Material shown:
= Beginning of Section =

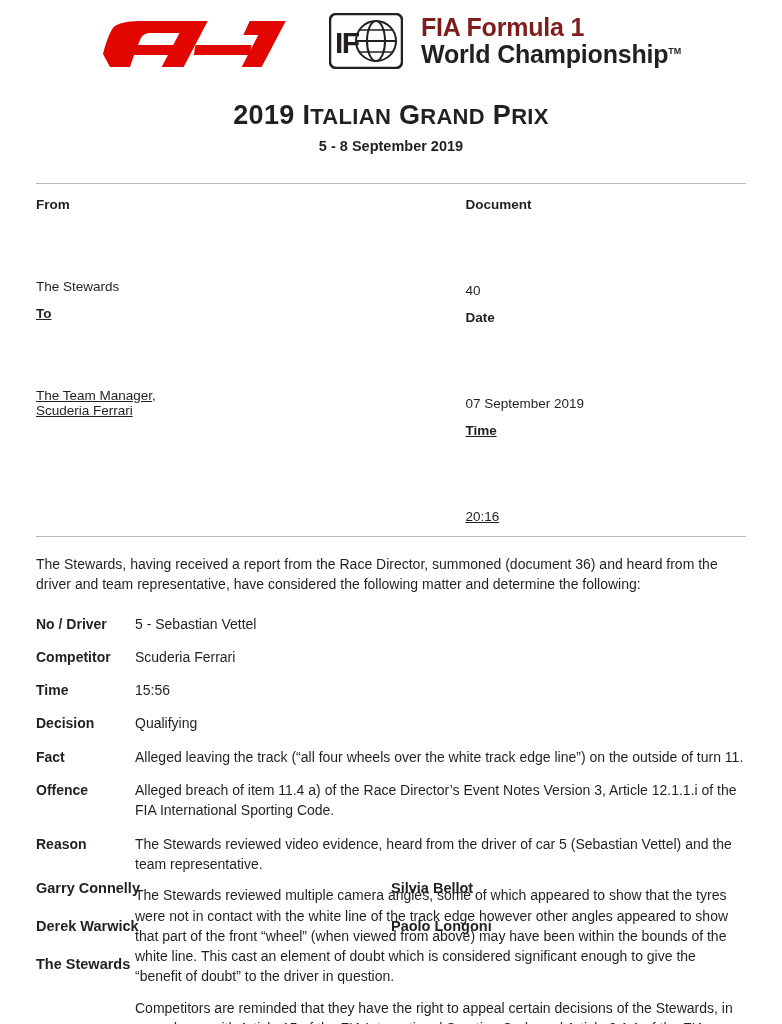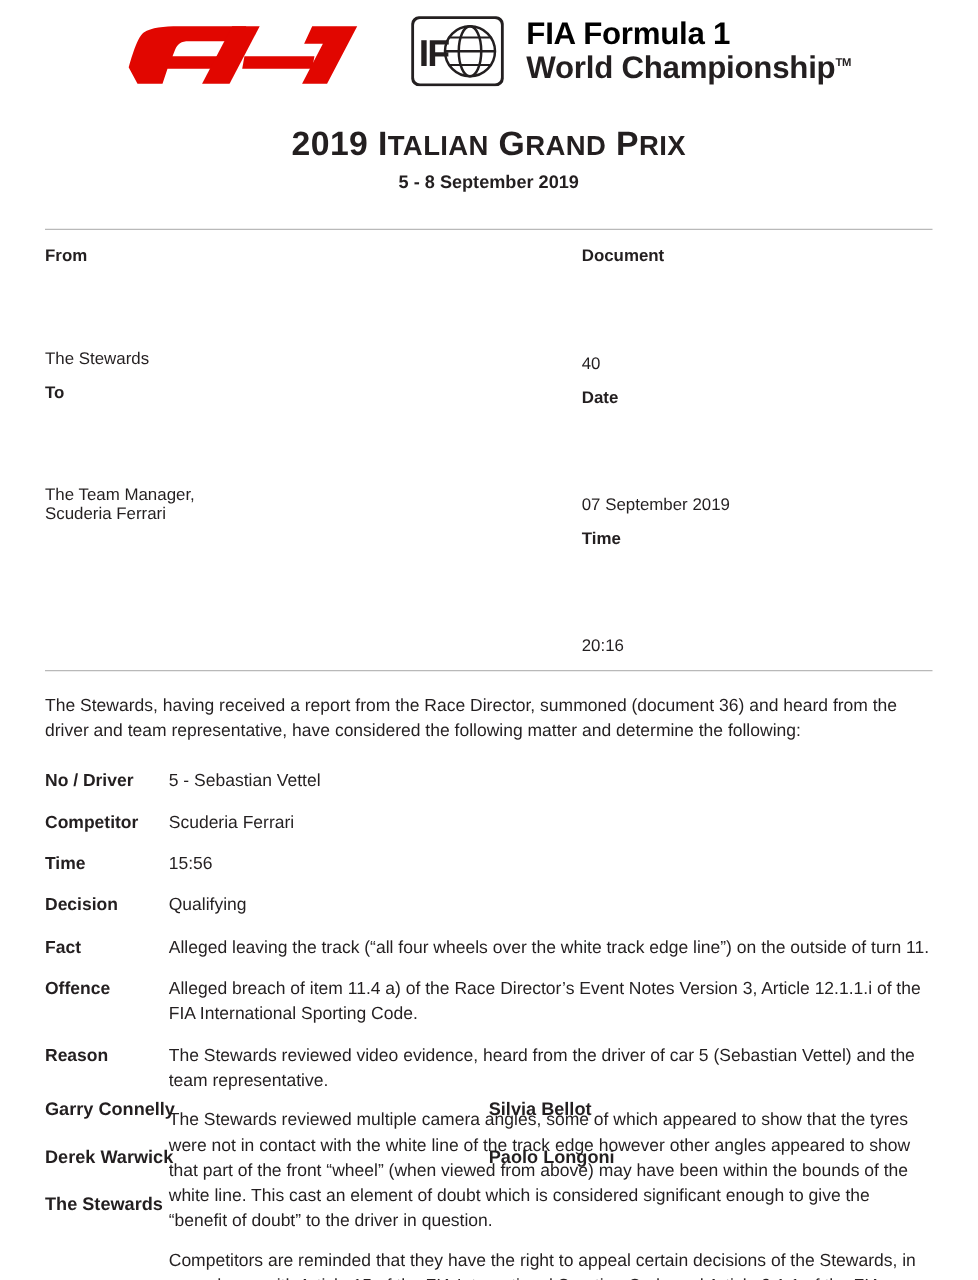--- a/index.html
+++ b/index.html
@@ -40,21 +40,21 @@
   }
   .fia-badge svg { display: block; }
 
   .fia-words {
     line-height: 1.0;
   }
   .fia-words .l1 {
     font-size: 25px;
     font-weight: bold;
     letter-spacing: -0.2px;
-    color: #000000;
+    color: #7f1d1d;
   }
   .fia-words .l2 {
     font-size: 25px;
     font-weight: bold;
     letter-spacing: -0.2px;
     color: #231f20;
     margin-top: 2px;
   }
   .fia-words .tm {
     font-size: 9px;
@@ -95,21 +95,21 @@
     padding: 13px 0 10px 0;
   }
   .meta-left { width: 54%; }
   .meta-right { width: 46%; padding-left: 46px; }
   .meta-row {
     display: flex;
     margin-bottom: 12px;
     font-size: 13.5px;
     flex-direction: column;
   }
-  .meta-row:last-child { margin-bottom: 2px; }
+  .meta-row:last-child { margin-bottom: 2px; text-decoration: underline; }
   .meta-key {
     font-weight: bold;
     width: 82px;
     flex: 0 0 82px;
   }
   .meta-right .meta-key { width: 86px; flex: 0 0 86px; }
   .meta-val { flex: 1; }
   .meta-val .line2 { display: block; }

= End of Section =

Your instructions: Now copy each line of the entries that mentions "bottom".

Answer for this exercise:
     margin-bottom: 12px;
-  .meta-row:last-child { margin-bottom: 2px; }
+  .meta-row:last-child { margin-bottom: 2px; text-decoration: underline; }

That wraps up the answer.